Un réseau savamment organisé se livre à un commerce très lucratif à travers la manipulation des résultats du Baccalauréat malien. Selon des sources officieuses, ce phénomène est loin d’être récent, car chaque année des centaines voire des milliers d’élèves payent leur admission au Baccalauréat. Après la fuite sans précédent des sujets, les autorités semblent n’avoir pris aucune mesure pour sécuriser les résultats du Bac.
Certains enseignants commencent à dénoncer le tripatouillage des résultats du Baccalauréat malien par un réseau de responsables administratifs tapis dans l’ombre, au cœur du système éducatif national. «Généralement, ce sont des promoteurs d’écoles privées, des responsables des académies d’enseignement qui sont à la base du tripatouillage des résultats», a expliqué un professeur d’enseignement secondaire.
A en croire ce professionnel qui enseigne depuis 20 ans, les membres de ce réseau encaissent entre 200 000 et 300 000 F CFA pour faire passer chaque élève au Baccalauréat. «Comme on le dit, cet argent sert à engraisser plusieurs entremetteurs. Il y a les rabatteurs, les promoteurs d’écoles privées et des personnes en charge des travaux de secrétariat du Bac», a dénoncé notre source.
L’existence de ce réseau est confirmée par un étudiant de l’Université des Sciences sociales et de Gestion de Bamako. Quand il était candidat au Baccalauréat en 2010, a-t-il rappelé, de nombreux élèves de son Lycée ont passé au Bac via ce réseau, certains avec des moyennes leur permettant de prétendre à des bourses d’études étrangères.

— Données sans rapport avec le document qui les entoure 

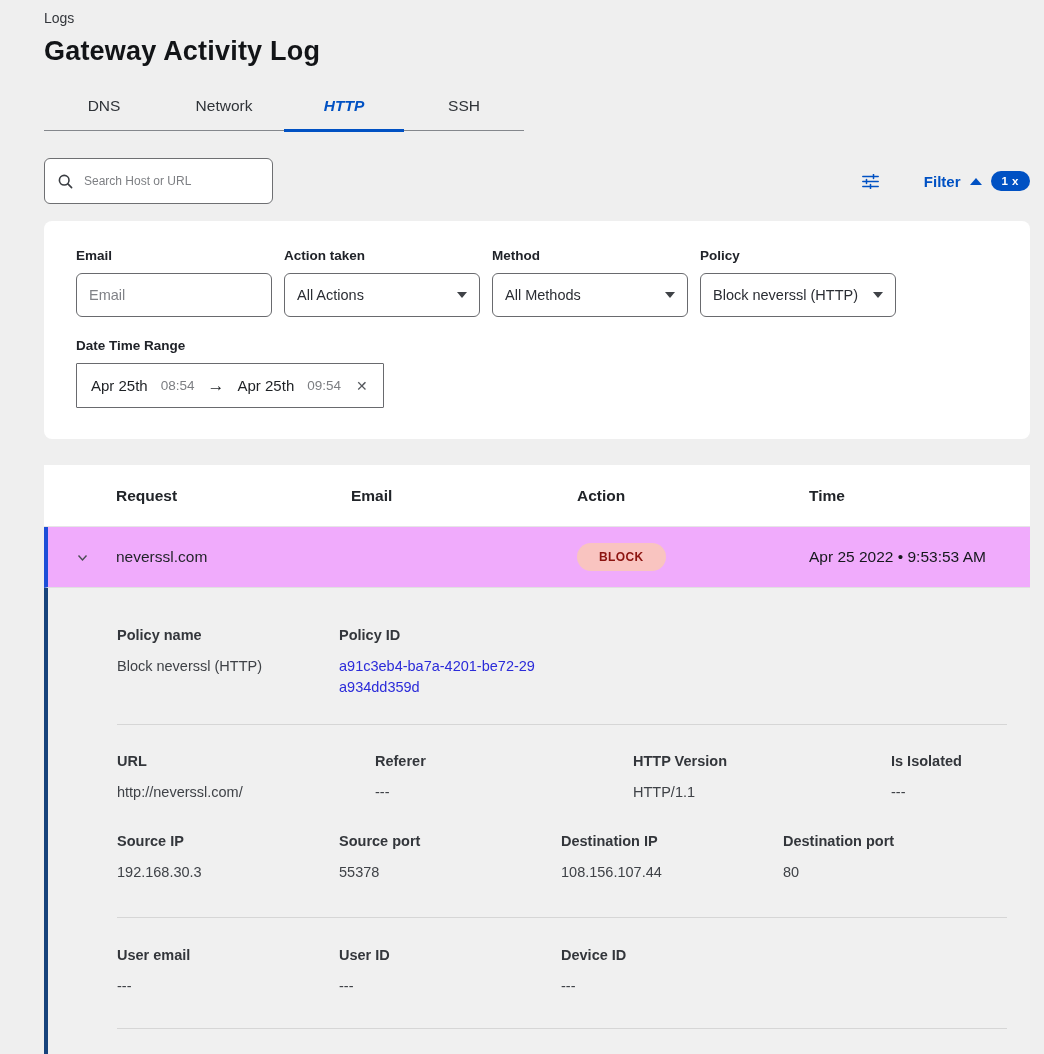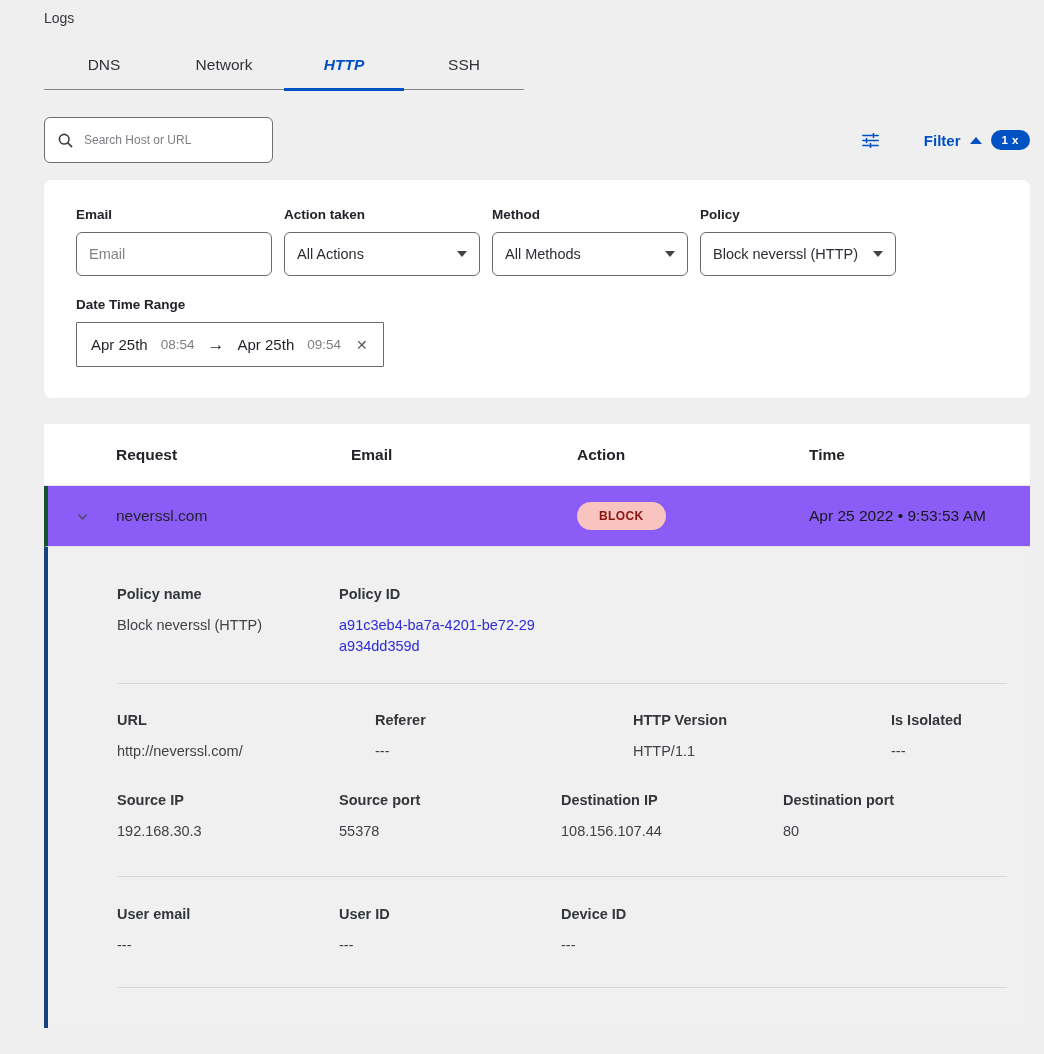"Gateway Activity Log" div.page-title { html: none -> <div>Gateway Activity Log</div> }
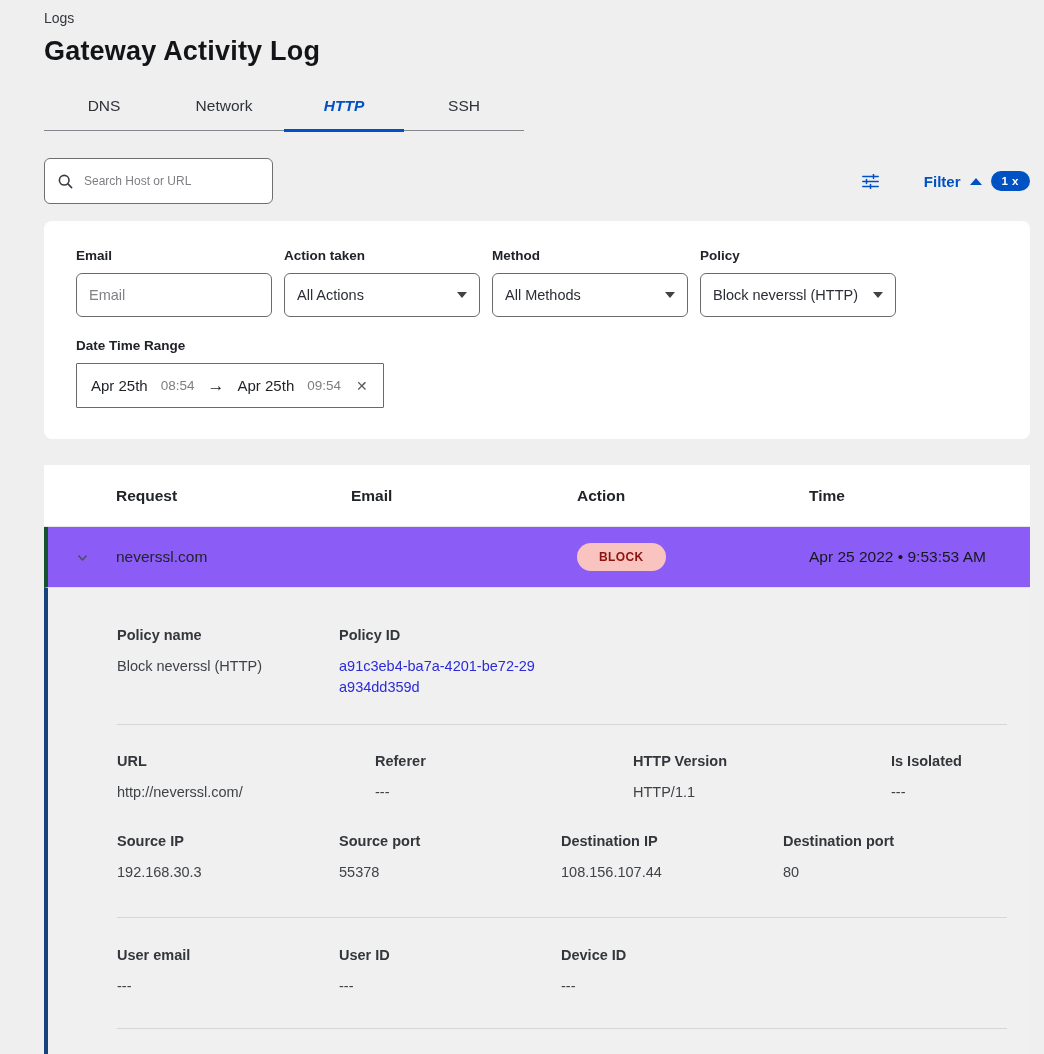"neverssl.com" .log-row { background: #8b5cf6 -> #f0abfc; border-left: 4px solid #14532d -> 4px solid #1d4ed8 }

On se demande comment la ministre de l’Education qui n’a pas su empêcher la fuite des sujets malgré les antécédents pourra juguler cette pratique frauduleuse. Un parent d’élève offusqué par la gestion artisanale de la fuite des sujets du Bac a estimé que les autorités ont fait semblant d’être surpris par la fraude alors que c’était prévisible.
Ce qui a surtout choqué les citoyens, c’est le retard de certaines épreuves à cause du changement des sujets à la dernière minute. Du jamais vu de mémoire de Maliens, des candidats non préparés au bouleversement du calendrier des épreuves ont été obligés de composer tard dans la nuit, à la lumière de simples bougies brûlant aux bouts des tables.

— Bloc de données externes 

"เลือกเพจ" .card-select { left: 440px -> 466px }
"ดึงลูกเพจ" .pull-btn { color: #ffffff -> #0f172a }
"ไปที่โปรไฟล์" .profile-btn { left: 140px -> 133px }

Le syndicat national de l’éducation et de la culture (SNEC) a demandé jeudi dernier l’annulation des épreuves du baccalauréat 2014, estimant inadmissibles les nombreux cas de tricheries qui pouvaient être évitées. Pour le SNEC, les cas de tricherie, de corruption et de fuite de sujets ne permettent pas l’homologation des résultats de l’épreuve.
La vague de dénonciation de l’organisation du Bac a aussi atteint les parents d’élèves qui ont demandé la démission de la ministre de l’Education nationale, Togola Jacqueline Nana. Essayant de ne pas perdre la face, la ministre a démis de ses fonctions le Directeur national du Centre des examens et concours.
Dans la même foulée, le démantèlement d’un réseau de fuites des sujets d’examens a été annoncé par le gouvernement. Ces fraudeurs sont tombés dans les filets de la police à travers l’écoute de leurs conversations téléphoniques. Mais, ils ne représentent qu’une infime partie des fossoyeurs de l’Ecole malienne.